Activity
Could the data below please be reproduced word for word, without the pictures?

>>>

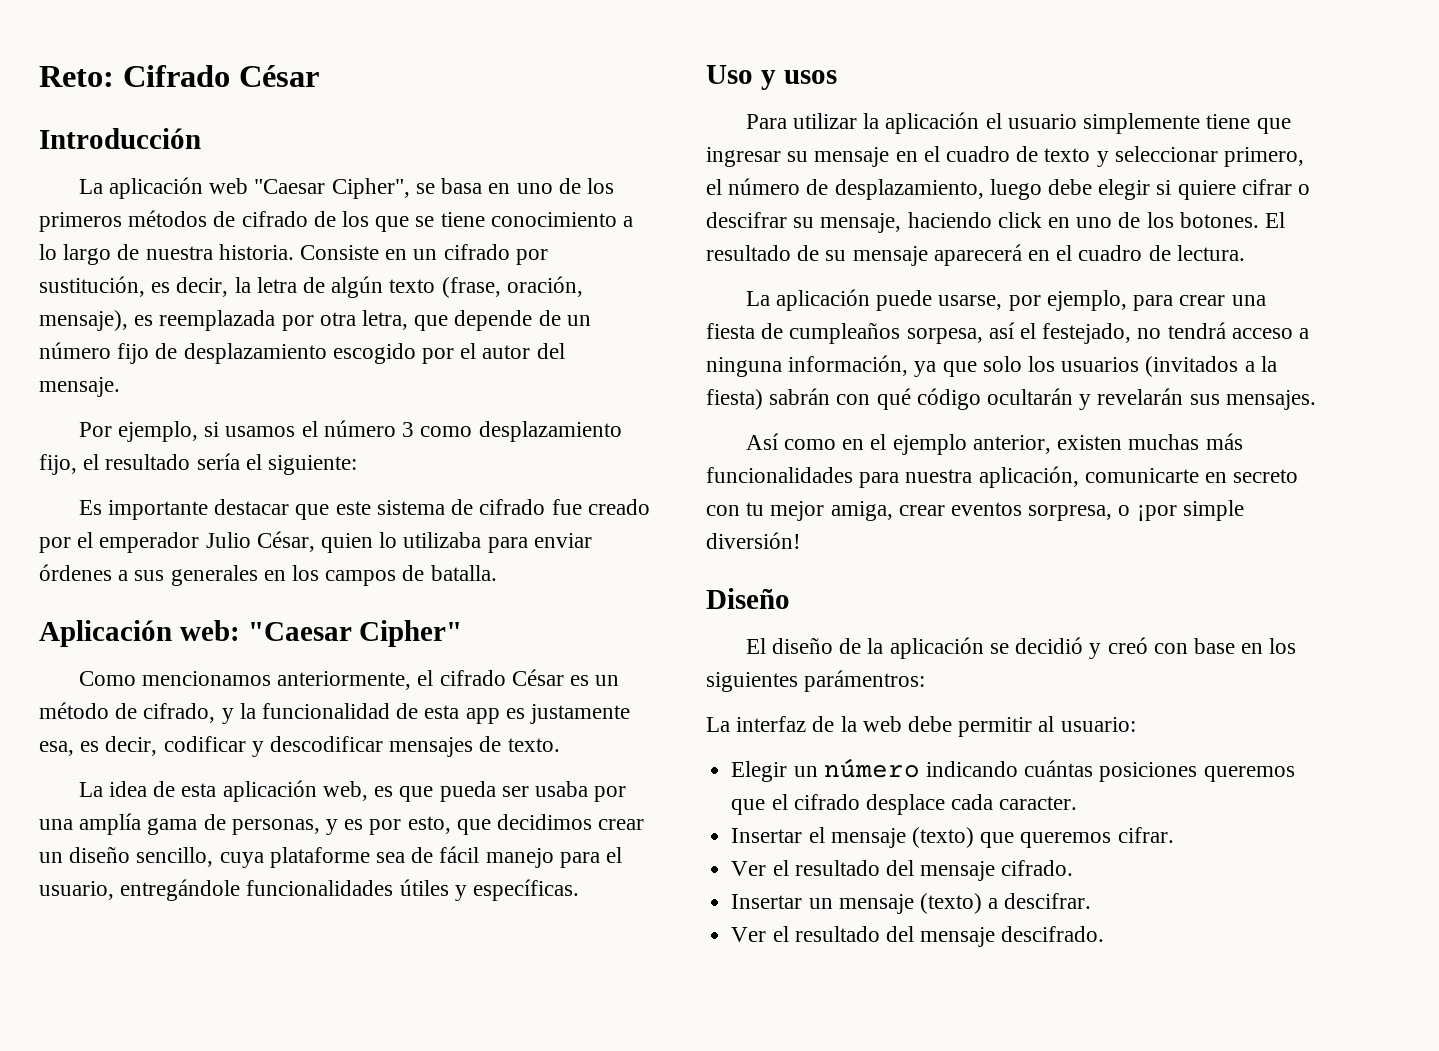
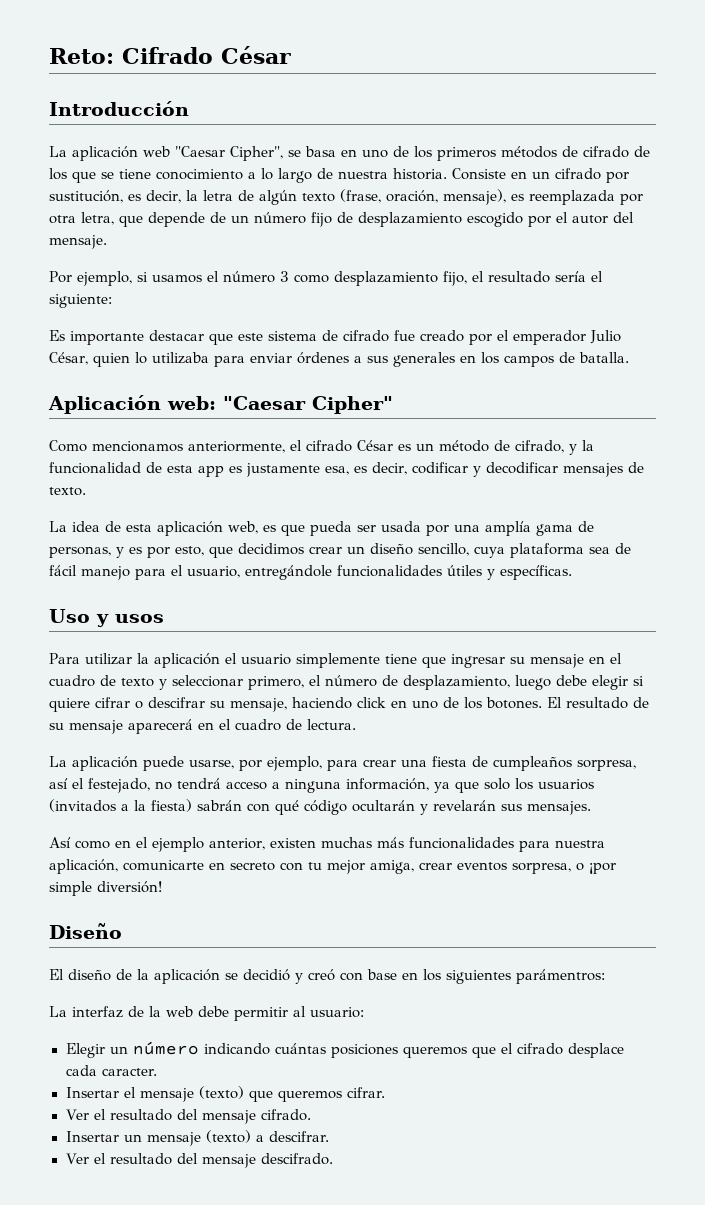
[270,736,384,752] descodificar -> [486,462,558,474] decodificar
[534,781,588,797] usaba -> [381,521,421,532] usada
[269,847,370,868] plataforme -> [510,543,584,558] plataforma
[906,328,983,344] sorpesa, -> [577,760,636,771] sorpresa,

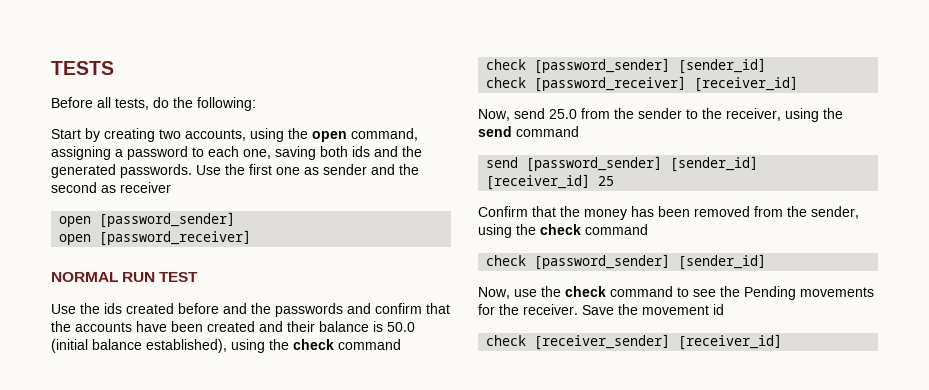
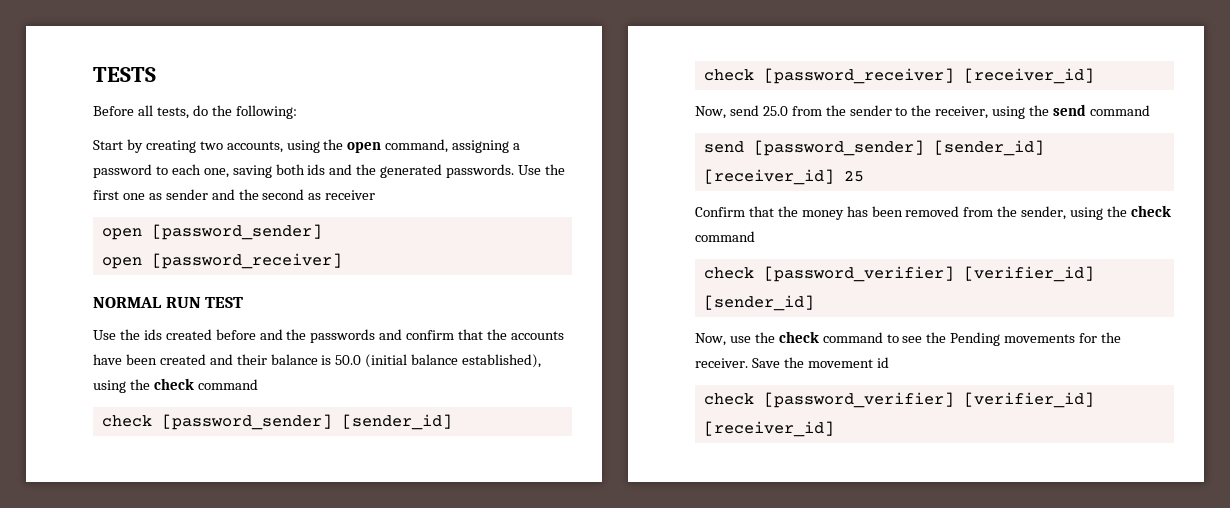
[534,254,671,270] [password_sender] -> [763,266,1094,282] [password_verifier] [verifier_id]
[534,334,671,350] [receiver_sender] -> [763,392,1094,408] [password_verifier] [verifier_id]

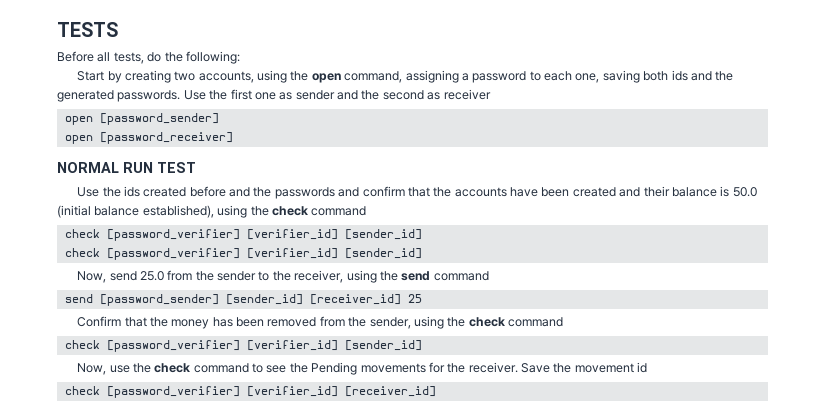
[161,414,332,430] [password_sender] -> [106,229,338,241] [password_verifier] [verifier_id]
[763,68,1094,84] [password_receiver] [receiver_id] -> [106,248,422,260] [password_verifier] [verifier_id] [sender_id]

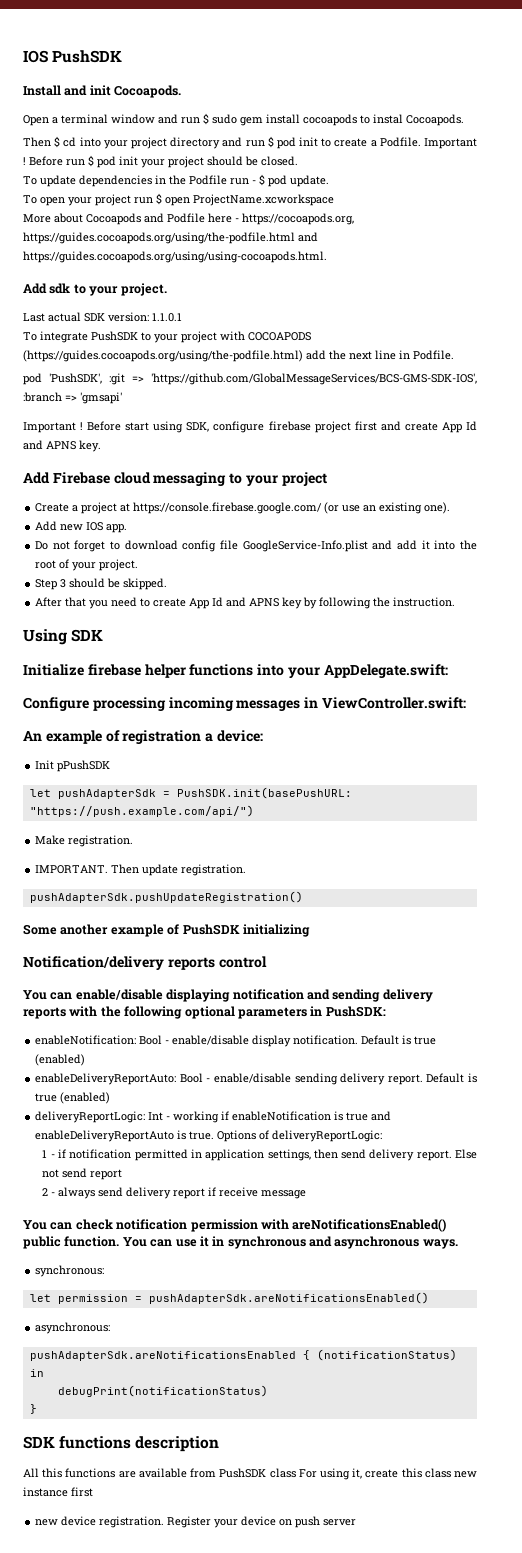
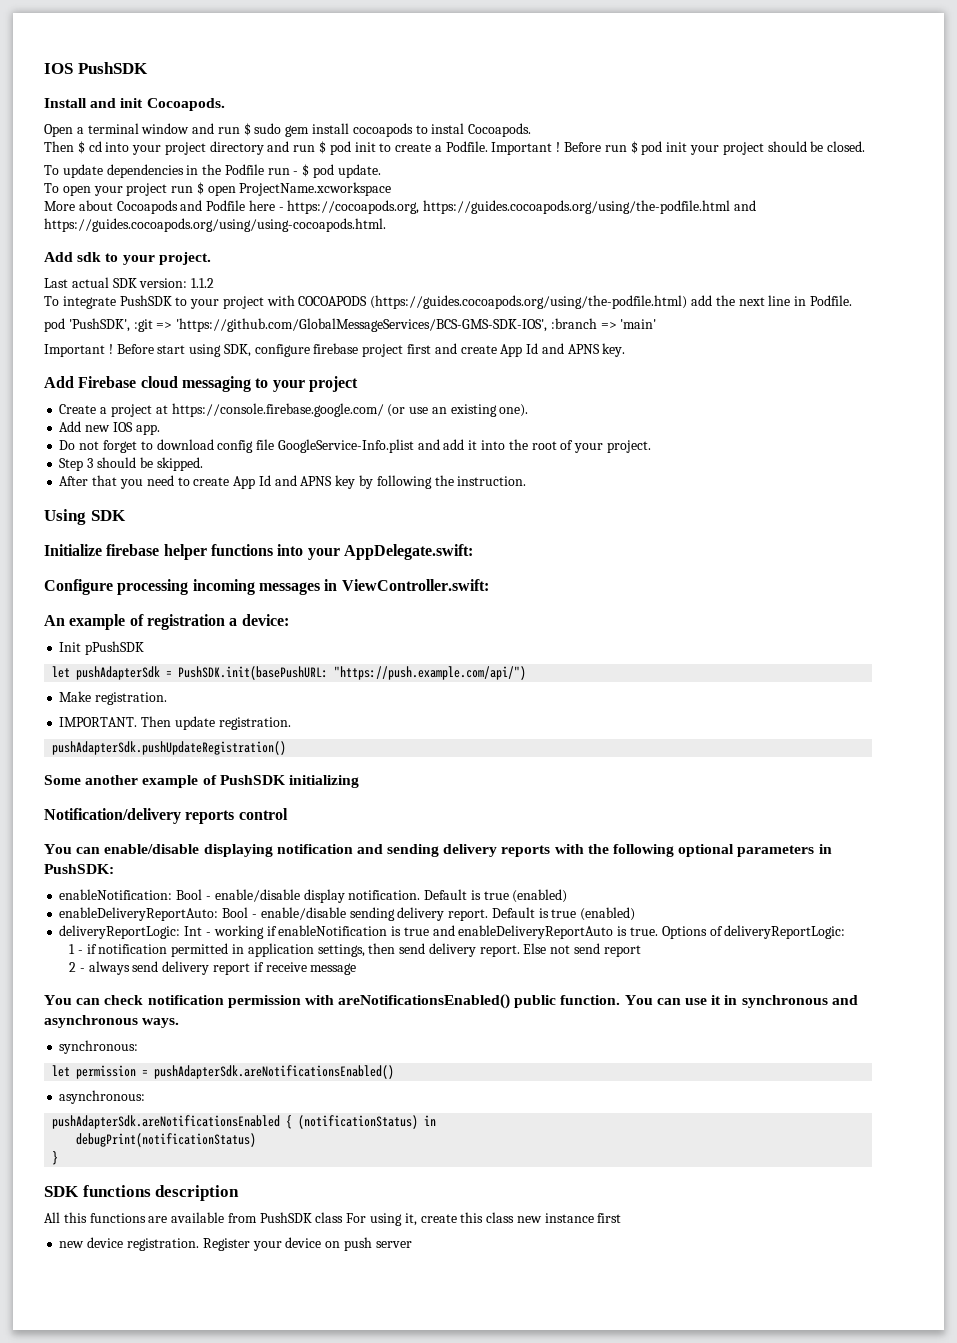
[152,313,182,322] 1.1.0.1 -> [191,278,215,288] 1.1.2
[80,392,122,404] 'gmsapi' -> [620,319,657,329] 'main'

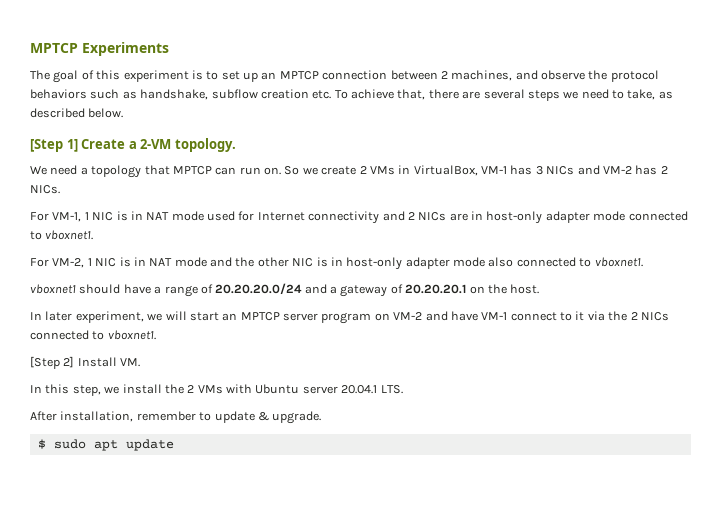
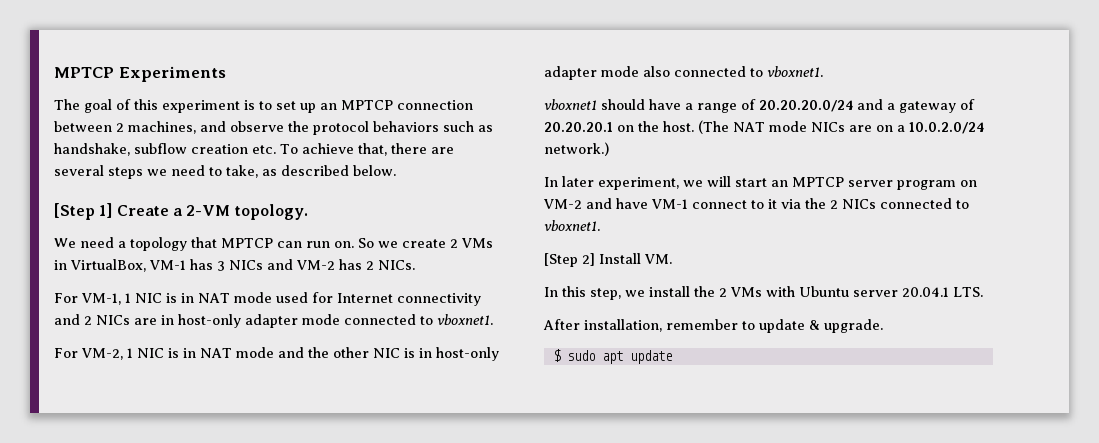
(540, 289) none -> [698,120,984,134] [544,142,609,156] (The NAT mode NICs are on a 10.0.2.0/24 network.)

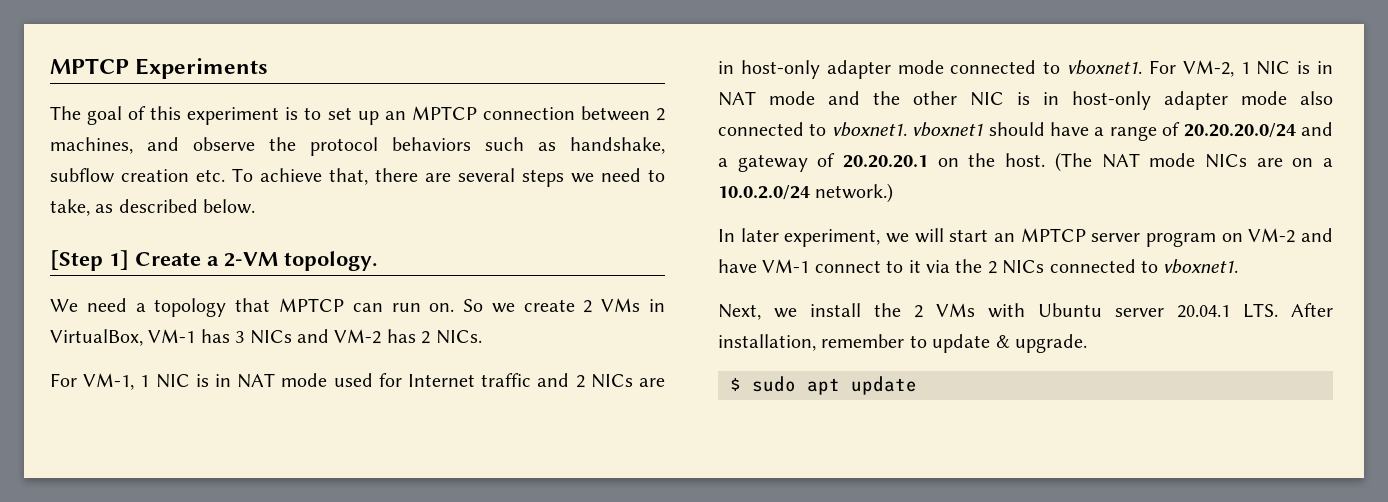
[397,293,481,306] connectivity -> [481,373,532,387] traffic
(493, 319) // -> (1142, 67) none
(823, 71) // -> (907, 129) none
[544,253,672,267] [544,286,621,300] [Step 2] Install VM. // In this step, -> [718,304,761,320] Next,
(983, 292) // -> (1278, 310) none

<<<

Reply to the exercise
[270,736,384,752] descodificar -> [486,462,558,474] decodificar
[534,781,588,797] usaba -> [381,521,421,532] usada
[269,847,370,868] plataforme -> [510,543,584,558] plataforma
[906,328,983,344] sorpesa, -> [577,760,636,771] sorpresa,

[534,254,671,270] [password_sender] -> [763,266,1094,282] [password_verifier] [verifier_id]
[534,334,671,350] [receiver_sender] -> [763,392,1094,408] [password_verifier] [verifier_id]

[161,414,332,430] [password_sender] -> [106,229,338,241] [password_verifier] [verifier_id]
[763,68,1094,84] [password_receiver] [receiver_id] -> [106,248,422,260] [password_verifier] [verifier_id] [sender_id]

[152,313,182,322] 1.1.0.1 -> [191,278,215,288] 1.1.2
[80,392,122,404] 'gmsapi' -> [620,319,657,329] 'main'

(540, 289) none -> [698,120,984,134] [544,142,609,156] (The NAT mode NICs are on a 10.0.2.0/24 network.)

[397,293,481,306] connectivity -> [481,373,532,387] traffic
(493, 319) // -> (1142, 67) none
(823, 71) // -> (907, 129) none
[544,253,672,267] [544,286,621,300] [Step 2] Install VM. // In this step, -> [718,304,761,320] Next,
(983, 292) // -> (1278, 310) none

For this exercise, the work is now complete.